Credit: Sasha Tchekhovskoy/Northwestern University; Matthew Liska/University of Amsterdam
An international team has constructed the most detailed, highest resolution simulation of a black hole to date. The simulation proves theoretical predictions about the nature of accretion disks—the matter that orbits and eventually falls into a black hole—that have never before been seen.
The research will publish on June 5 in the Monthly Notices of the Royal Astronomical Society.
Among the findings, the team of computational astrophysicists from Northwestern University, the University of Amsterdam and the University of Oxford found that the inner-most region of an accretion disk aligns with its black hole’s equator.
This discovery solves a longstanding mystery, originally presented by Nobel Prize-winning physicist John Bardeen and astrophysicist Jacobus Petterson in 1975. At the time, Bardeen and Petterson argued that a spinning black hole would cause the inner region of a tilted accretion disk to align with its black hole’s equatorial plane.
After a decades-long, global race to find the so-called Bardeen-Petterson effect, the team’s simulation found that, whereas the outer region of an accretion disk remains tilted, the disk’s inner region aligns with the black hole. A smooth warp connects the inner and outer regions. The team solved the mystery by thinning the accretion disk to an unprecedented degree and including the magnetized turbulence that causes the disk to accrete. Previous simulations made a substantial simplification by merely approximating the effects of the turbulence.
“This groundbreaking discovery of Bardeen-Petterson alignment brings closure to a problem that has haunted the astrophysics community for more than four decades,” said Northwestern’s Alexander Tchekhovskoy, who co-led the research. “These details around the black hole may seem small, but they enormously impact what happens in the galaxy as a whole. They control how fast the black holes spin and, as a result, what effect black holes have on their entire galaxies.”
Tchekhovskoy is an assistant professor of physics and astronomy in Northwestern’s Weinberg College of Arts and Sciences and a member of CIERA (Center for Interdisciplinary Exploration and Research in Astrophysics), an endowed research center at Northwestern focused on advancing astrophysics studies with an emphasis on interdisciplinary connections. Matthew Liska, a researcher at the University of Amsterdam’s Anton Pannenkoek Institute for Astronomy, is the paper’s first author.

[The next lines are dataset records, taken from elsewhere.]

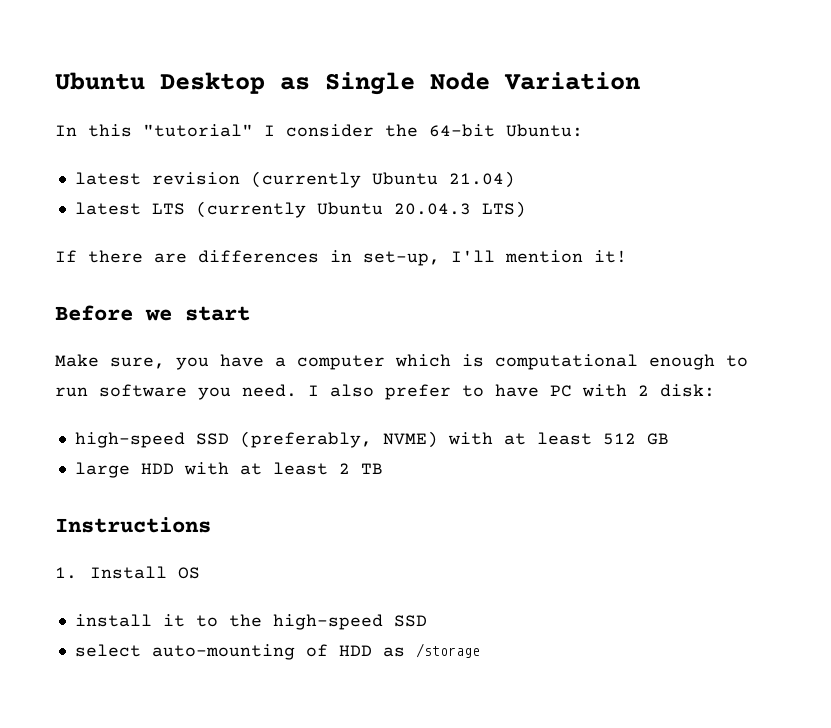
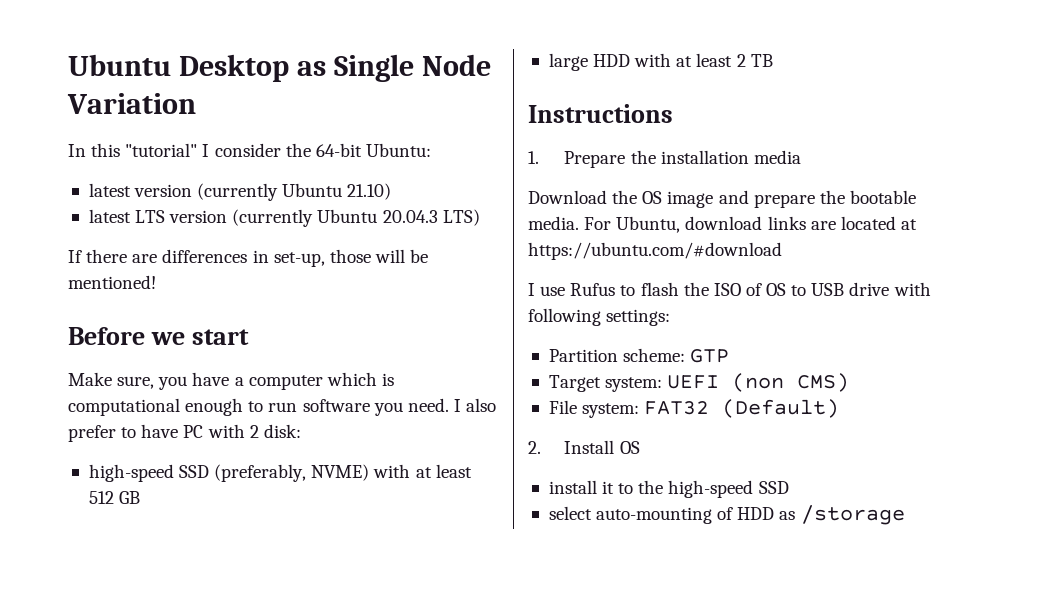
- latest revision (currently Ubuntu 21.04)
+ latest version (currently Ubuntu 21.10)
- latest LTS (currently Ubuntu 20.04.3 LTS)
+ latest LTS version (currently Ubuntu 20.04.3 LTS)
- If there are differences in set-up, I'll mention it!
+ If there are differences in set-up, those will be mentioned!
- 1. Install OS
+ 1. Prepare the installation media
+ Download the OS image and prepare the bootable media. For Ubuntu, download links are located at https://ubuntu.com/#download
+ I use Rufus to flash the ISO of OS to USB drive with following settings:
+ Partition scheme: GTP
+ Target system: UEFI (non CMS)
+ File system: FAT32 (Default)
+ 2. Install OS

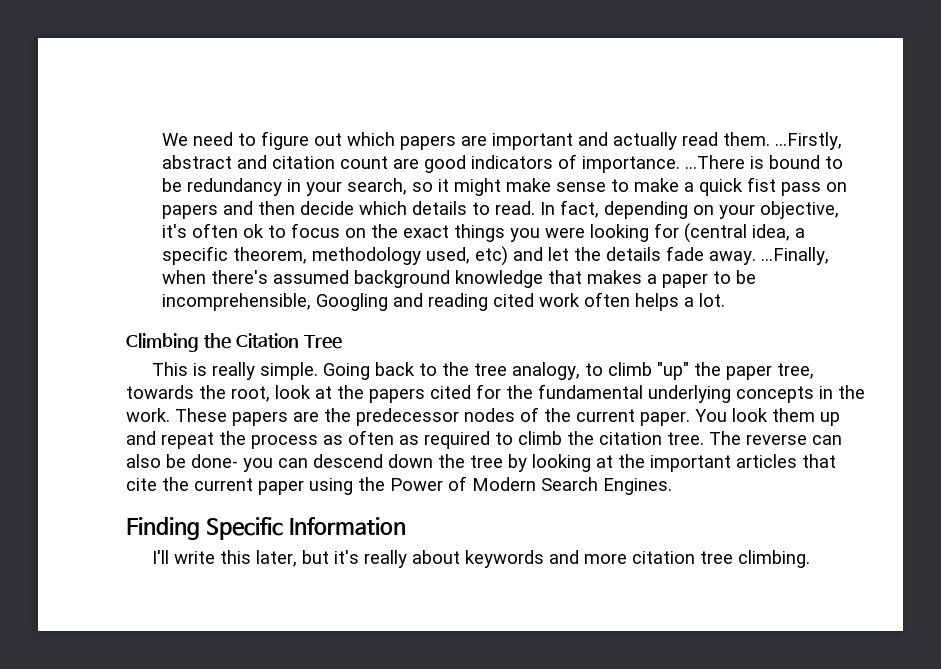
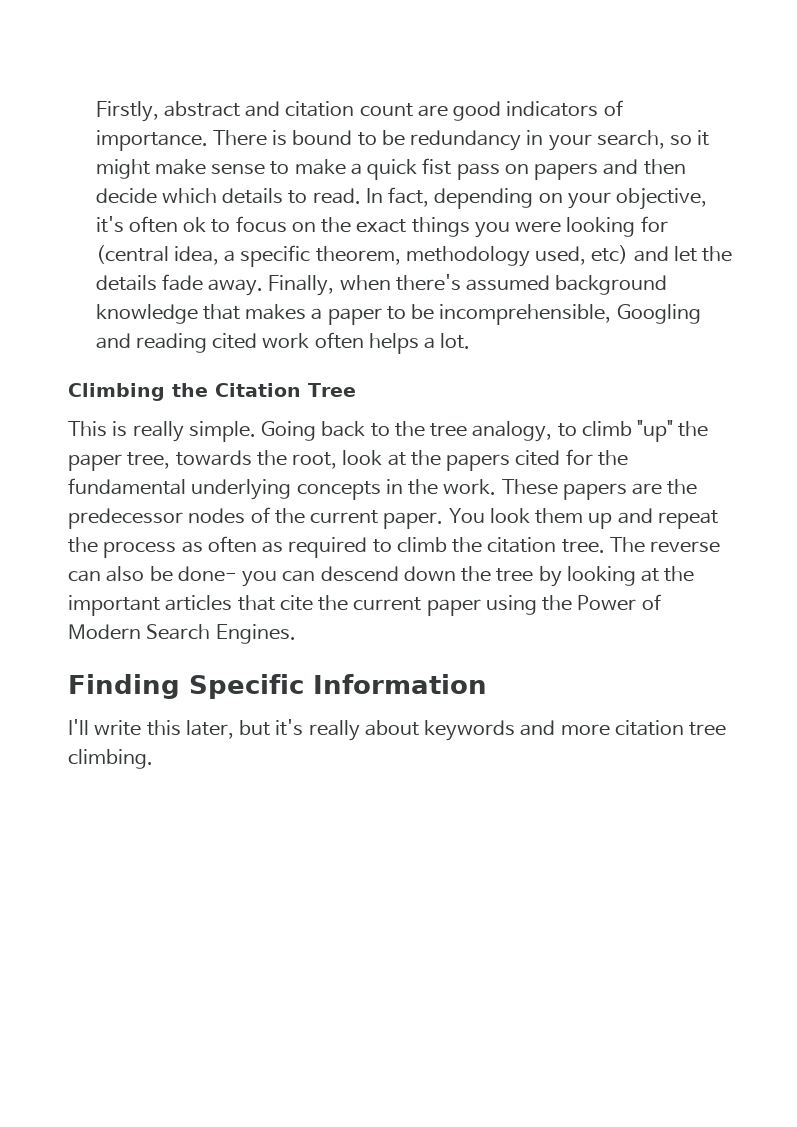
- We need to figure out which papers are important and actually read them. ...Firstly, abstract and citation count are good indicators of importance. ...There is bound to be redundancy in your search, so it might make sense to make a quick fist pass on papers and then decide which details to read.
+ Firstly, abstract and citation count are good indicators of importance. There is bound to be redundancy in your search, so it might make sense to make a quick fist pass on papers and then decide which details to read.
- In fact, depending on your objective, it's often ok to focus on the exact things you were looking for (central idea, a specific theorem, methodology used, etc) and let the details fade away. ...Finally, when there's assumed background knowledge that makes a paper to be incomprehensible, Googling and reading cited work often helps a lot.
+ In fact, depending on your objective, it's often ok to focus on the exact things you were looking for (central idea, a specific theorem, methodology used, etc) and let the details fade away. Finally, when there's assumed background knowledge that makes a paper to be incomprehensible, Googling and reading cited work often helps a lot.

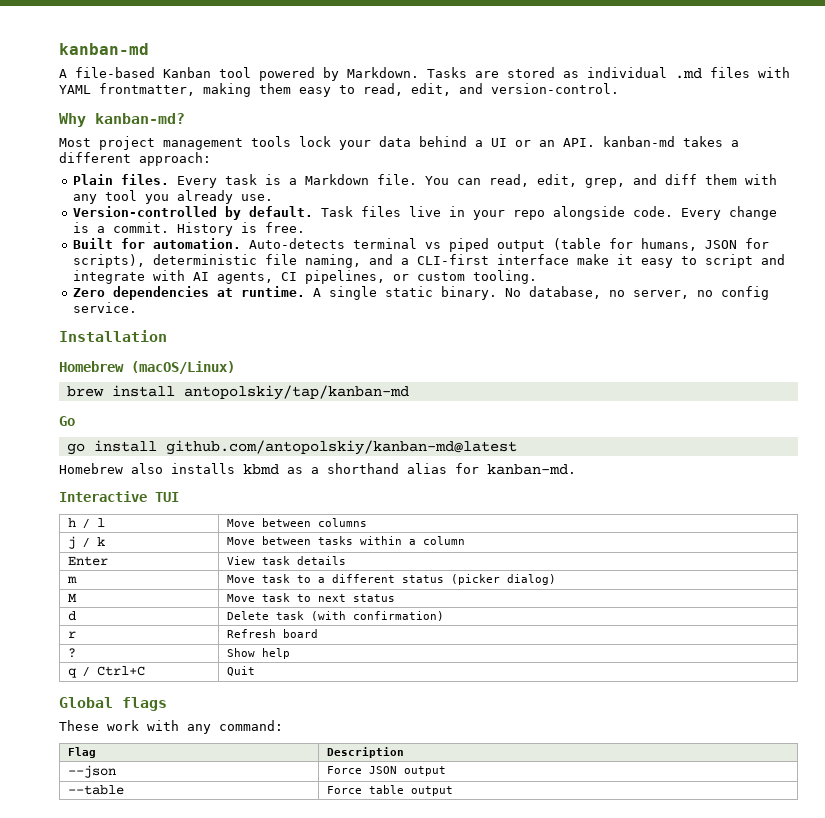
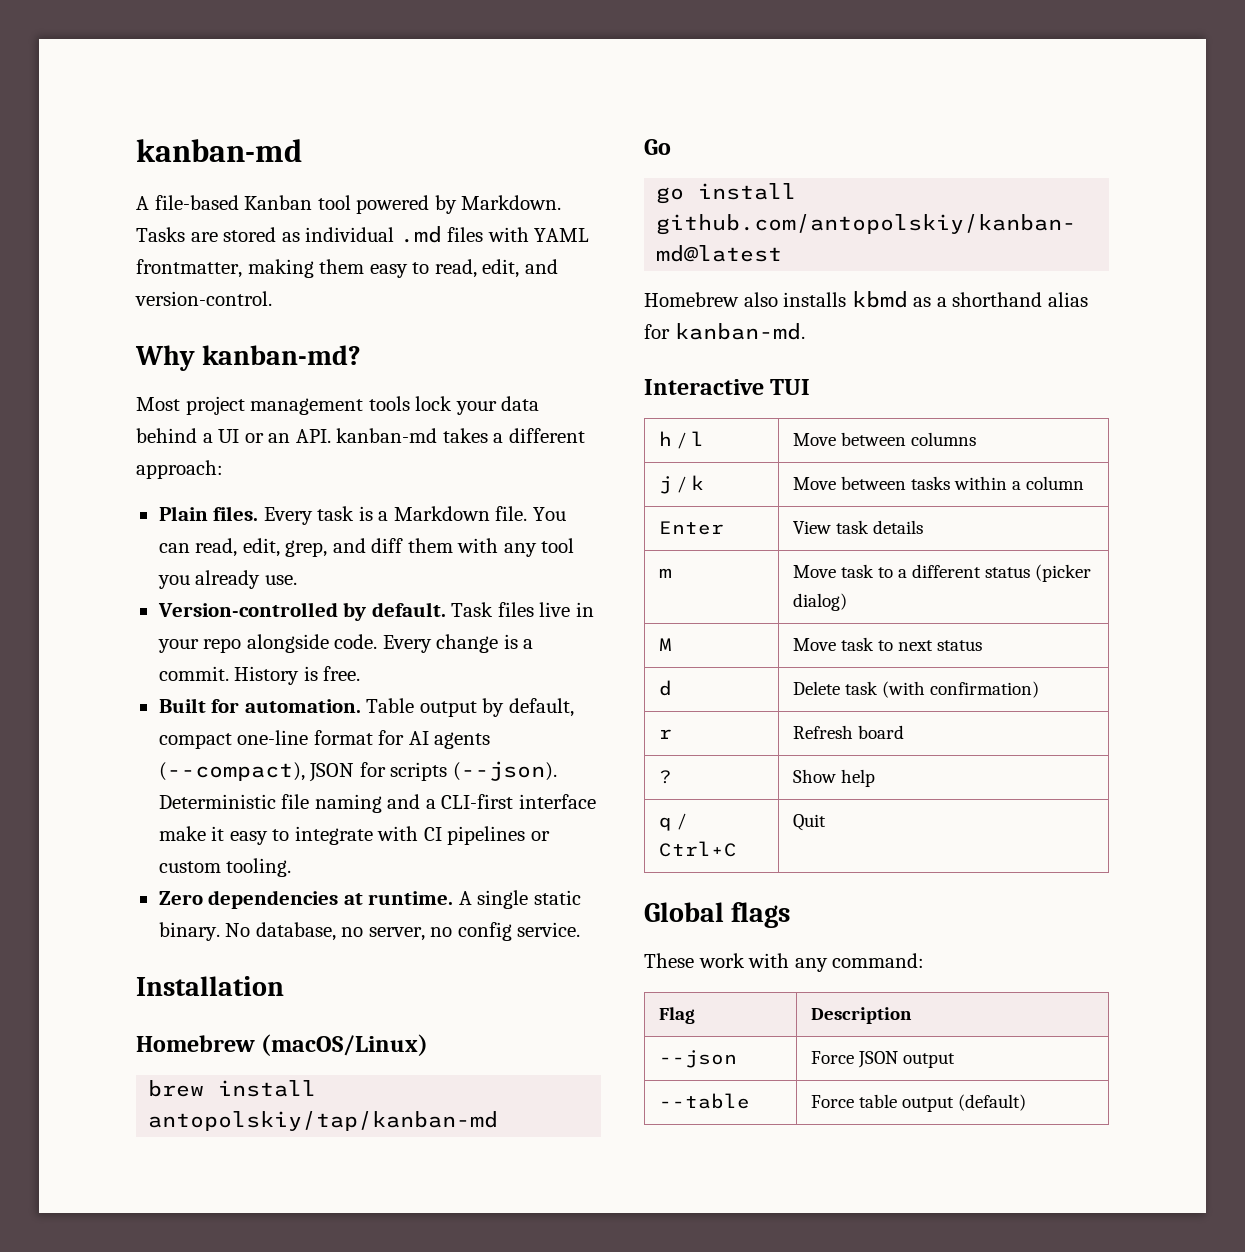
- Auto-detects terminal vs piped output (table for humans, JSON for scripts), deterministic file naming, and a CLI-first interface make it easy to script and integrate with AI agents, CI pipelines, or custom tooling.
+ Table output by default, compact one-line format for AI agents (--compact), JSON for scripts (--json). Deterministic file naming and a CLI-first interface make it easy to integrate with CI pipelines or custom tooling.
- --table | Force table output
+ --table | Force table output (default)

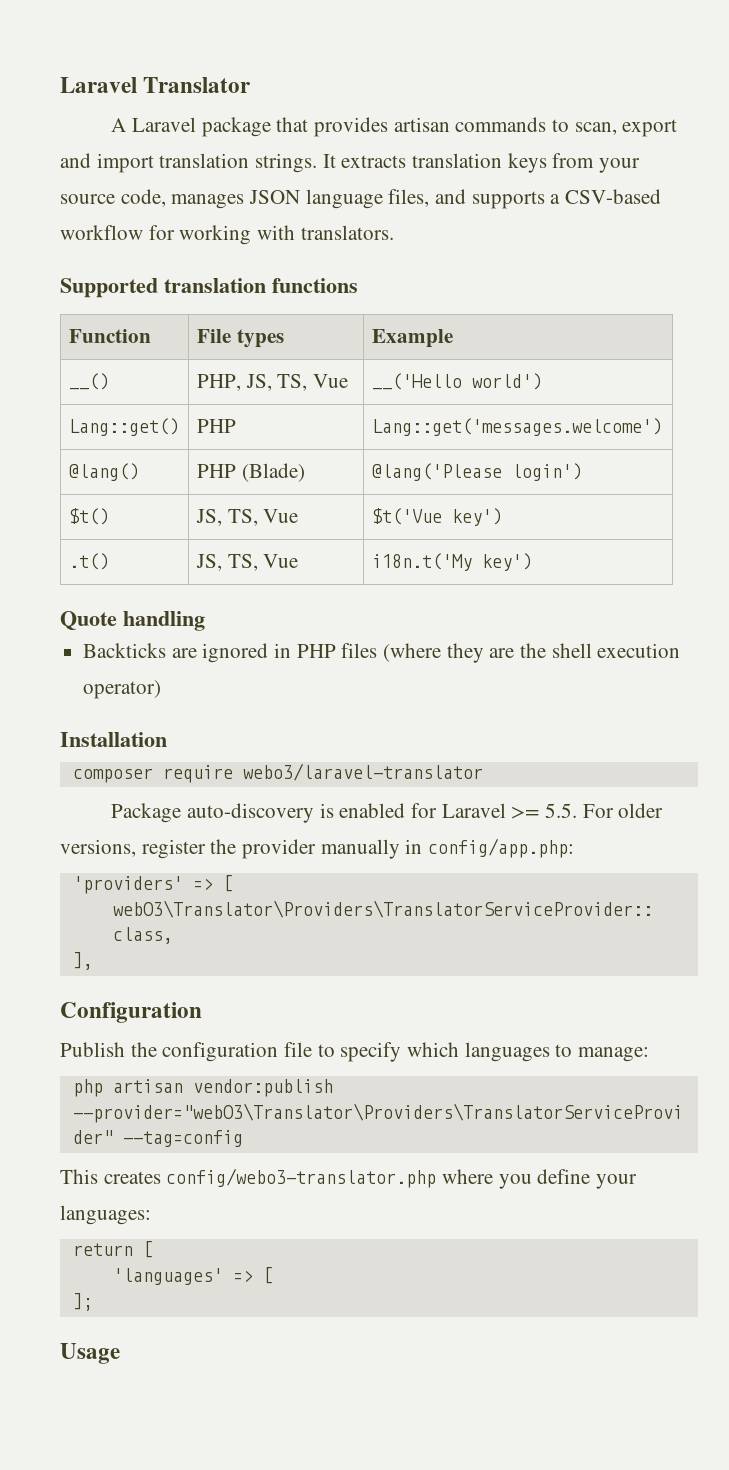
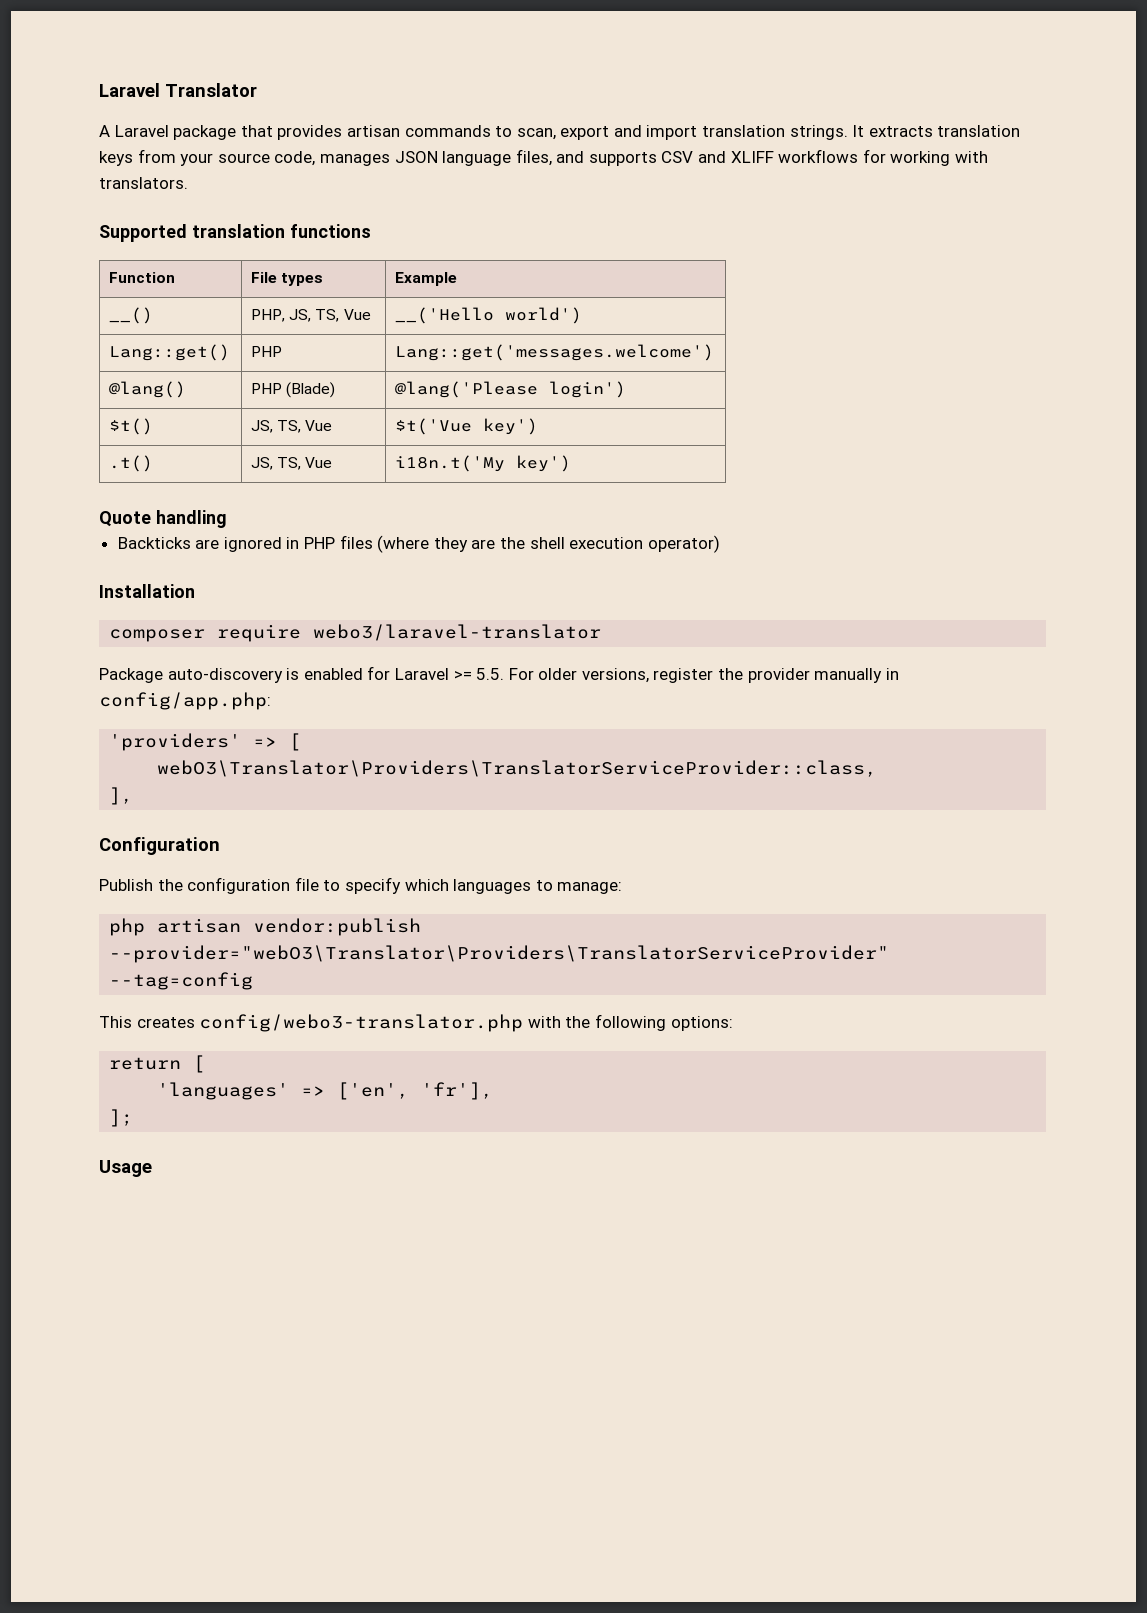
- It extracts translation keys from your source code, manages JSON language files, and supports a CSV-based workflow for working with translators.
+ It extracts translation keys from your source code, manages JSON language files, and supports CSV and XLIFF workflows for working with translators.
- This creates config/webo3-translator.php where you define your languages:
+ This creates config/webo3-translator.php with the following options:
- 'languages' => [
+ 'languages' => ['en', 'fr'],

“These simulations not only solve a 40-year-old problem, but they have demonstrated that, contrary to typical thinking, it is possible to simulate the most luminous accretion disks in full general relativity,” Liska said. “This paves the way for a next generation of simulations, which I hope will solve even more important problems surrounding luminous accretion disks.”
Nearly everything researchers know about black holes has been learned by studying accretion disks. Without the intensely bright ring of gas, dust and other stellar debris that swirls around black holes, astronomers would not be able to spot a black hole in order to study it. Accretion disks also control a black hole’s growth and rotation speed, so understanding the nature of accretion disks is key to understanding how black holes evolve and function.
“Alignment affects how accretion disks torque their black holes,” Tchekhovskoy said. “So it affects how a black hole’s spin evolves over time and launches outflows that impact the evolution of their host galaxies.”
From Bardeen and Petterson until present day, simulations have been too simplified to find the storied alignment. Two main issues have acted as a barrier for computational astrophysicists. For one, accretion disks come so close to the black hole that they move through warped space-time, which rushes into the black hole at immense speed. Complicating matters further, the black hole’s rotation forces space-time to spin around it. Properly accounting for both of these crucial effects requires general relativity, Albert Einstein’s theory that predicts how objects affect the geometry of space-time around them.
Second, astrophysicists have not had computing power to account for magnetic turbulence, or the stirring inside of the accretion disk. This stirring is what causes the disk’s particles to hold together in a circular shape and what causes gas eventually to fall into the black hole.
“Imagine you have this thin disk. Then, on top of that, you have to resolve the turbulent motions inside the disk,” Tchekhovskoy said. “It becomes a really difficult problem.”
Without being able to resolve these features, computational scientists were unable to simulate realistic black holes.
Cracking the code
To develop a code capable of carrying out simulations of titled accretion disks around black holes, Liska and Tchekhovskoy used graphical processing units (GPUs) instead of central processing units (CPUs). Extremely efficient at manipulating computer graphics and image processing, GPUs accelerate the creation of images on a display. They are much more efficient than CPUs for computing algorithms that process large swaths of data.
Tchekhovskoy likens GPUs to 1,000 horses and CPUs to a 1,000-horsepower Ferrari.